[Excerpts from a dataset]
◇ ◇ ◇
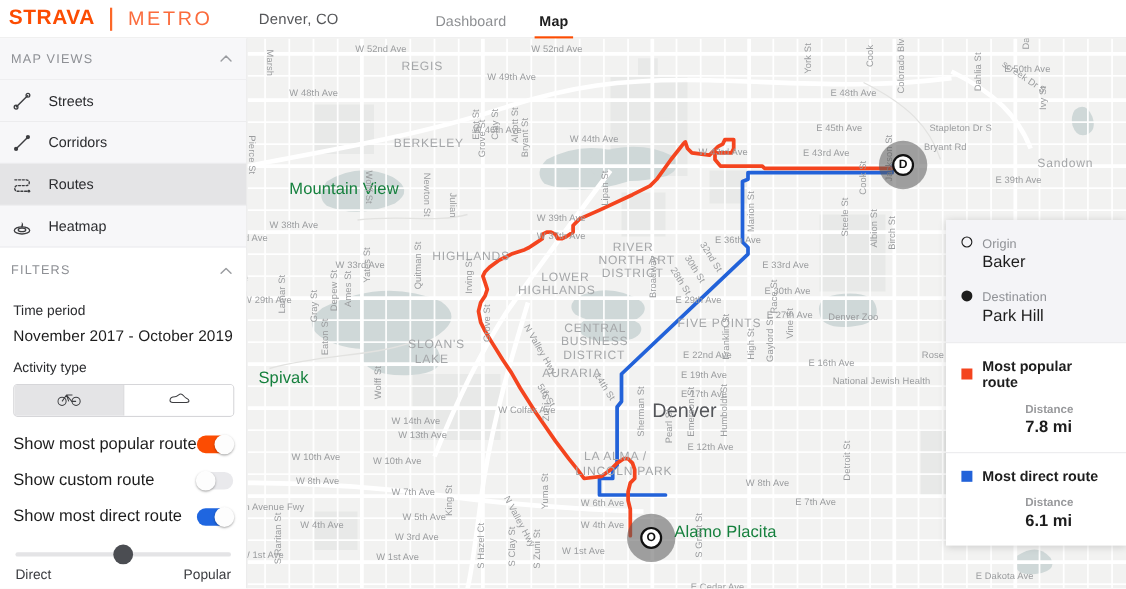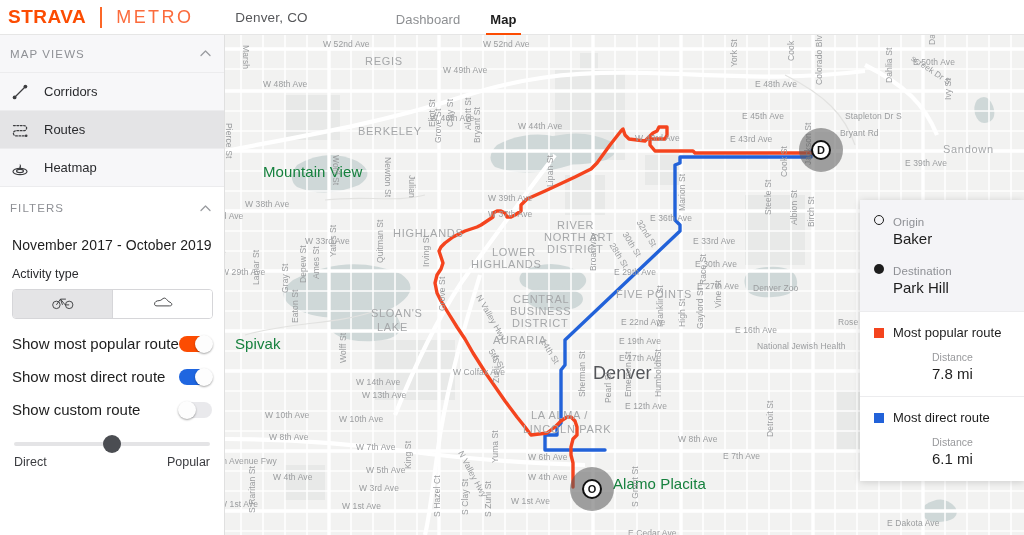--- a/index.html
+++ b/index.html
@@ -149,21 +149,21 @@
   }
   .info-top { background: #f4f4f7; padding: 12px 0 14px 14px; }
   .od-row { display: flex; align-items: flex-start; gap: 9px; }
   .od-row + .od-row { margin-top: 13px; }
   .od-dot { width: 10px; height: 10px; border-radius: 50%; margin-top: 3px; flex: 0 0 auto; }
   .od-dot.hollow { border: 1.6px solid #1d1d1d; background: transparent; }
   .od-dot.solid { background: #1d1d1d; }
   .od-kind { font-size: 11.5px; color: #8e9095; letter-spacing: .1px; }
   .od-name { font-size: 15px; color: #1d1d1d; margin-top: 1px; }
 
-  .route-block { padding: 13px 14px 14px 14px; border-top: 1px solid #ececee; }
+  .route-block { padding: 13px 14px 14px 14px; border-top: 1px solid #ececee; font-weight: bold; }
   .route-head { display: flex; align-items: center; gap: 9px; }
   .sq { width: 10px; height: 10px; flex: 0 0 auto; }
   .route-title { font-size: 13px; color: #1d1d1d; }
   .stats { display: flex; margin-top: 11px; padding-left: 19px; }
   .stat { padding-right: 16px; margin-left: 39px; }
   .stat + .stat { border-left: 1px solid #e2e2e4; padding-left: 16px; padding-right: 0; }
   .stat-l { font-size: 10.5px; color: #98999c; }
   .stat-v { font-size: 15px; color: #1d1d1d; margin-top: 2px; }
 </style>
 </head>
@@ -188,20 +188,30 @@
 
     <div class="section-head">
       <span>MAP VIEWS</span>
       <span class="chev">
         <svg width="13" height="13" viewBox="0 0 13 13">
             <path d="M2 8.5 L6.5 4 L11 8.5" fill="none" stroke="#9a9ca0" stroke-width="1.3" stroke-linecap="round" stroke-linejoin="round"></path>
           </svg>
       </span>
     </div>
 
+    <div class="mv-item">
+      <span class="mv-ico">
+        <svg width="18" height="18" viewBox="0 0 18 18">
+            <line x1="3.5" y1="14.5" x2="14.5" y2="3.5" stroke="#3c3d40" stroke-width="1.3"></line>
+            <circle cx="3.6" cy="14.4" r="1.7" fill="none" stroke="#3c3d40" stroke-width="1.2"></circle>
+            <circle cx="14.4" cy="3.6" r="1.7" fill="none" stroke="#3c3d40" stroke-width="1.2"></circle>
+          </svg>
+      </span>
+      <span>Streets</span>
+    </div>
 
     <div class="mv-item">
       <span class="mv-ico">
         <svg width="18" height="18" viewBox="0 0 18 18">
             <line x1="3.5" y1="14.5" x2="14.5" y2="3.5" stroke="#3c3d40" stroke-width="1.3"></line>
             <circle cx="3.6" cy="14.4" r="1.9" fill="#3c3d40"></circle>
             <circle cx="14.4" cy="3.6" r="1.9" fill="#3c3d40"></circle>
           </svg>
       </span>
       <span>Corridors</span>
@@ -231,20 +241,21 @@
     <div class="section-head plain" style="margin-top:2px;">
       <span>FILTERS</span>
       <span class="chev">
         <svg width="13" height="13" viewBox="0 0 13 13">
             <path d="M2 8.5 L6.5 4 L11 8.5" fill="none" stroke="#9a9ca0" stroke-width="1.3" stroke-linecap="round" stroke-linejoin="round"></path>
           </svg>
       </span>
     </div>
 
     <div class="filters-body">
+      <div class="f-label">Time period</div>
       <div class="f-value">November 2017 - October 2019</div>
 
       <div class="f-label">Activity type</div>
       <div class="seg">
         <div class="seg-btn active">
           <span>
             <svg width="22" height="16" viewBox="0 0 26 18">
               <circle cx="5.2" cy="12.4" r="4.4" fill="none" stroke="#3c3d40" stroke-width="1.1"></circle>
               <circle cx="20.3" cy="12.4" r="4.4" fill="none" stroke="#3c3d40" stroke-width="1.1"></circle>
               <path d="M5.2 12.4 L10 5.6 L15.6 12.4 L20.3 12.4 M10 5.6 L16.4 5.6 M12.4 12.4 L10 5.6" fill="none" stroke="#3c3d40" stroke-width="1.1" stroke-linejoin="round"></path>
@@ -261,29 +272,29 @@
       </div>
 
       <div class="toggle-row">
         <span class="t-label">Show most popular route</span>
         <span class="switch on" style="background:#fc4c02;">
             <span class="knob"></span>
           </span>
       </div>
 
       <div class="toggle-row">
+        <span class="t-label">Show custom route</span>
+        <span class="switch off">
+            <span class="knob"></span>
+          </span>
+      </div>
+
+      <div class="toggle-row">
         <span class="t-label">Show most direct route</span>
         <span class="switch on" style="background:#1f66e0;">
-            <span class="knob"></span>
-          </span>
-      </div>
-
-      <div class="toggle-row">
-        <span class="t-label">Show custom route</span>
-        <span class="switch off">
             <span class="knob"></span>
           </span>
       </div>
 
       <div class="slider-wrap">
         <div class="slider-track">
           <div class="slider-thumb"></div>
         </div>
         <div class="slider-ends">
           <span>Direct</span>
◇ ◇ ◇
*WHAT THE EXERCISE ASKS*. Above are the records; reproduce them exactly and leave out the pictures.

*RESULT OF THIS TASK*.
--- a/index.html
+++ b/index.html
@@ -149,21 +149,21 @@
   }
   .info-top { background: #f4f4f7; padding: 12px 0 14px 14px; }
   .od-row { display: flex; align-items: flex-start; gap: 9px; }
   .od-row + .od-row { margin-top: 13px; }
   .od-dot { width: 10px; height: 10px; border-radius: 50%; margin-top: 3px; flex: 0 0 auto; }
   .od-dot.hollow { border: 1.6px solid #1d1d1d; background: transparent; }
   .od-dot.solid { background: #1d1d1d; }
   .od-kind { font-size: 11.5px; color: #8e9095; letter-spacing: .1px; }
   .od-name { font-size: 15px; color: #1d1d1d; margin-top: 1px; }
 
-  .route-block { padding: 13px 14px 14px 14px; border-top: 1px solid #ececee; }
+  .route-block { padding: 13px 14px 14px 14px; border-top: 1px solid #ececee; font-weight: bold; }
   .route-head { display: flex; align-items: center; gap: 9px; }
   .sq { width: 10px; height: 10px; flex: 0 0 auto; }
   .route-title { font-size: 13px; color: #1d1d1d; }
   .stats { display: flex; margin-top: 11px; padding-left: 19px; }
   .stat { padding-right: 16px; margin-left: 39px; }
   .stat + .stat { border-left: 1px solid #e2e2e4; padding-left: 16px; padding-right: 0; }
   .stat-l { font-size: 10.5px; color: #98999c; }
   .stat-v { font-size: 15px; color: #1d1d1d; margin-top: 2px; }
 </style>
 </head>
@@ -188,20 +188,30 @@
 
     <div class="section-head">
       <span>MAP VIEWS</span>
       <span class="chev">
         <svg width="13" height="13" viewBox="0 0 13 13">
             <path d="M2 8.5 L6.5 4 L11 8.5" fill="none" stroke="#9a9ca0" stroke-width="1.3" stroke-linecap="round" stroke-linejoin="round"></path>
           </svg>
       </span>
     </div>
 
+    <div class="mv-item">
+      <span class="mv-ico">
+        <svg width="18" height="18" viewBox="0 0 18 18">
+            <line x1="3.5" y1="14.5" x2="14.5" y2="3.5" stroke="#3c3d40" stroke-width="1.3"></line>
+            <circle cx="3.6" cy="14.4" r="1.7" fill="none" stroke="#3c3d40" stroke-width="1.2"></circle>
+            <circle cx="14.4" cy="3.6" r="1.7" fill="none" stroke="#3c3d40" stroke-width="1.2"></circle>
+          </svg>
+      </span>
+      <span>Streets</span>
+    </div>
 
     <div class="mv-item">
       <span class="mv-ico">
         <svg width="18" height="18" viewBox="0 0 18 18">
             <line x1="3.5" y1="14.5" x2="14.5" y2="3.5" stroke="#3c3d40" stroke-width="1.3"></line>
             <circle cx="3.6" cy="14.4" r="1.9" fill="#3c3d40"></circle>
             <circle cx="14.4" cy="3.6" r="1.9" fill="#3c3d40"></circle>
           </svg>
       </span>
       <span>Corridors</span>
@@ -231,20 +241,21 @@
     <div class="section-head plain" style="margin-top:2px;">
       <span>FILTERS</span>
       <span class="chev">
         <svg width="13" height="13" viewBox="0 0 13 13">
             <path d="M2 8.5 L6.5 4 L11 8.5" fill="none" stroke="#9a9ca0" stroke-width="1.3" stroke-linecap="round" stroke-linejoin="round"></path>
           </svg>
       </span>
     </div>
 
     <div class="filters-body">
+      <div class="f-label">Time period</div>
       <div class="f-value">November 2017 - October 2019</div>
 
       <div class="f-label">Activity type</div>
       <div class="seg">
         <div class="seg-btn active">
           <span>
             <svg width="22" height="16" viewBox="0 0 26 18">
               <circle cx="5.2" cy="12.4" r="4.4" fill="none" stroke="#3c3d40" stroke-width="1.1"></circle>
               <circle cx="20.3" cy="12.4" r="4.4" fill="none" stroke="#3c3d40" stroke-width="1.1"></circle>
               <path d="M5.2 12.4 L10 5.6 L15.6 12.4 L20.3 12.4 M10 5.6 L16.4 5.6 M12.4 12.4 L10 5.6" fill="none" stroke="#3c3d40" stroke-width="1.1" stroke-linejoin="round"></path>
@@ -261,29 +272,29 @@
       </div>
 
       <div class="toggle-row">
         <span class="t-label">Show most popular route</span>
         <span class="switch on" style="background:#fc4c02;">
             <span class="knob"></span>
           </span>
       </div>
 
       <div class="toggle-row">
+        <span class="t-label">Show custom route</span>
+        <span class="switch off">
+            <span class="knob"></span>
+          </span>
+      </div>
+
+      <div class="toggle-row">
         <span class="t-label">Show most direct route</span>
         <span class="switch on" style="background:#1f66e0;">
-            <span class="knob"></span>
-          </span>
-      </div>
-
-      <div class="toggle-row">
-        <span class="t-label">Show custom route</span>
-        <span class="switch off">
             <span class="knob"></span>
           </span>
       </div>
 
       <div class="slider-wrap">
         <div class="slider-track">
           <div class="slider-thumb"></div>
         </div>
         <div class="slider-ends">
           <span>Direct</span>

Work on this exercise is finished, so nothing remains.